Published in the December 25, 2015 edition

By MARK SARDELLA

MELROSE — Last week’s decision by the Hallmark Health Board of Trustees to end its exclusivity agreement with Partners and broaden its search for a tertiary partner will not change Hallmark’s plans to expand Melrose-Wakefield Hospital and construct a new medical building at 888 Main St. in Wakefield, according to Hallmark spokesman Robert Brogna.
Brogna said that the decision to expand the search will not exclude Partners as a future partner but news reports last week suggested that merger talks between the two health systems had ended. Since the two systems announced plans to affiliate two years ago, questions have arisen regarding how big Partners can become in Massachusetts before running afoul of anti-trust laws.
Last January, a judge nixed a deal that would have allowed Partners HealthCare to acquire Hallmark Health and South Shore Hospital.
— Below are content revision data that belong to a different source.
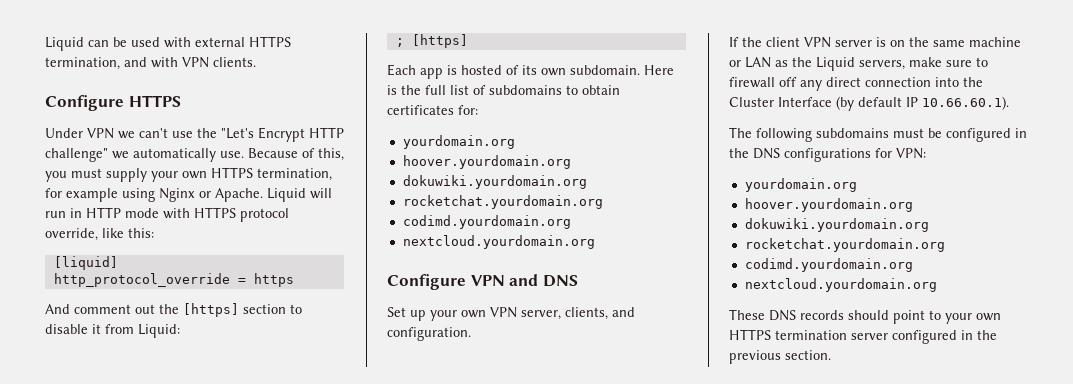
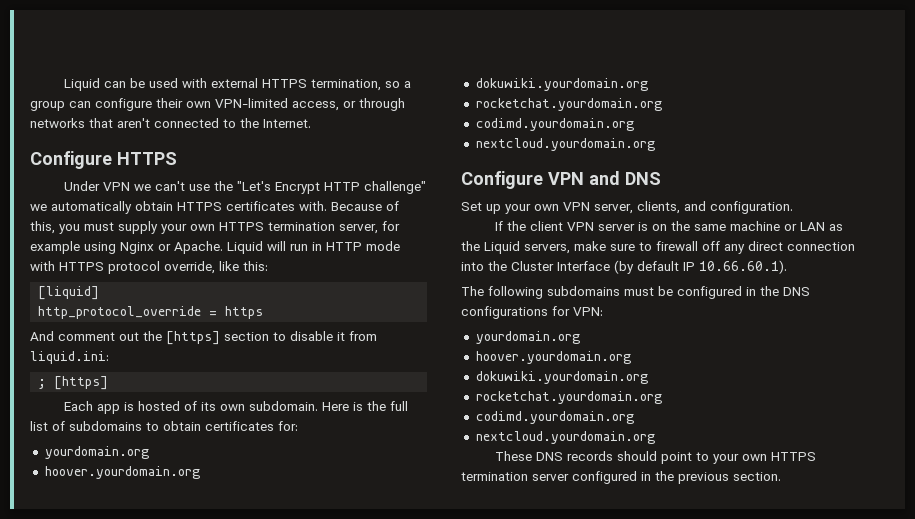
[124,57,256,68] and with VPN clients. -> [385,81,412,88] [30,98,405,111] [30,118,311,128] so a group can configure their own VPN-limited access, or through networks that aren't connected to the Internet.
[220,151,244,158] use. -> [135,201,327,211] obtain HTTPS certificates with.
[257,168,332,181] termination, -> [268,222,378,234] termination server,
[138,324,180,338] Liquid: -> [30,351,109,364] liquid.ini:

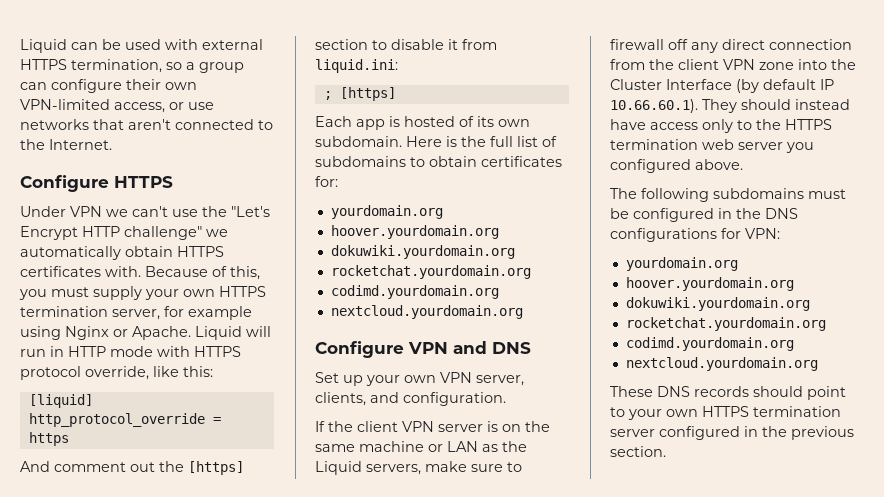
[359,98,405,111] through -> [188,102,214,110] use
(855, 246) none -> [610,59,794,70] from the client VPN zone
(787, 267) none -> [702,99,850,113] [610,119,832,133] [610,139,814,153] [610,159,743,173] They should instead have access only to the HTTPS termination web server you configured above.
Hallmark Health includes the Melrose-Wakefield Hospital and Lawrence Memorial Hospital in Medford.
Hallmark announced last week that it will now be open to talking with other health care providers about affiliating, “because we choose to no longer wait on the uncertainty on an unknown regulatory response to delay the overall affiliation process.”
Hallmark Health and Partners announced plans to join forces in late 2013. As a result, major investments by Partners Healthcare and Hallmark Health were expected to fund major renovations at Melrose-Wakefield Hospital.
“Our goal in achieving an affiliation with a larger health provider organization is to help us meet the future and changing health care needs of our communities,” Hallmark President and Chief Executive Officer Alan G. Macdonald said in a memo sent last week to employees, physicians and corporators of Hallmark Health. “Specifically, we seek greater financial and clinical depth to successfully engage in population health management and to expand our resources to continue providing the highest quality health care services for generations to come.
At a Melrose Planning Board hearing in September, Hallmark executives provided an overview of Hallmark’s five-year plan to build a new clinical wing, a new parking garage and renovate the current Melrose-Wakefield Hospital building. The Planning Board also heard details of Hallmark’s plans to demolish five hospital-owned buildings on the lower end of Porter Street in order to construct additional parking for hospital employees.
In September Hallmark also announced plans to construct a new medical building at 888 Main St. in Greenwood, the former location of Subaru of Wakefield. At that time, Hugh Kelleher, Hallmark’s Assistant Vice President for Support and Ancillary Services told the Wakefield Board of Selectmen that the planned new Wakefield facility would house primary care physicians as well as a walk-in clinic. X-ray and lab collection facilities are also likely, Kelleher said at the time.
Bogna insisted that all of those expansion plans were still alive, although the timing could change.
“There is no change to those plans at this point,” Brogna said. “Depending on how things go, there could be a little delay, (but) the plans for the work remain.”
Brogna said that the decision of Hallmark’s Board of Trustees to end its exclusive talks with Partners was based on the uncertainty involved with the Partners deal.
“It got to a point where we felt it was time for us to move forward,” Brogna said, “and for us to move forward we needed to open it up.”
But Brogna would not rule out a possible future relationship between Hallmark and Partners.
“Partners is certainly still in the mix,” Brogna said.
Macdonald said that there was no shortage of potential partners for Hallmark.
“We are fortunate to work in proximity of the most reputable providers of health care in the country,” Macdonald said. “There are many opportunities for us to explore.”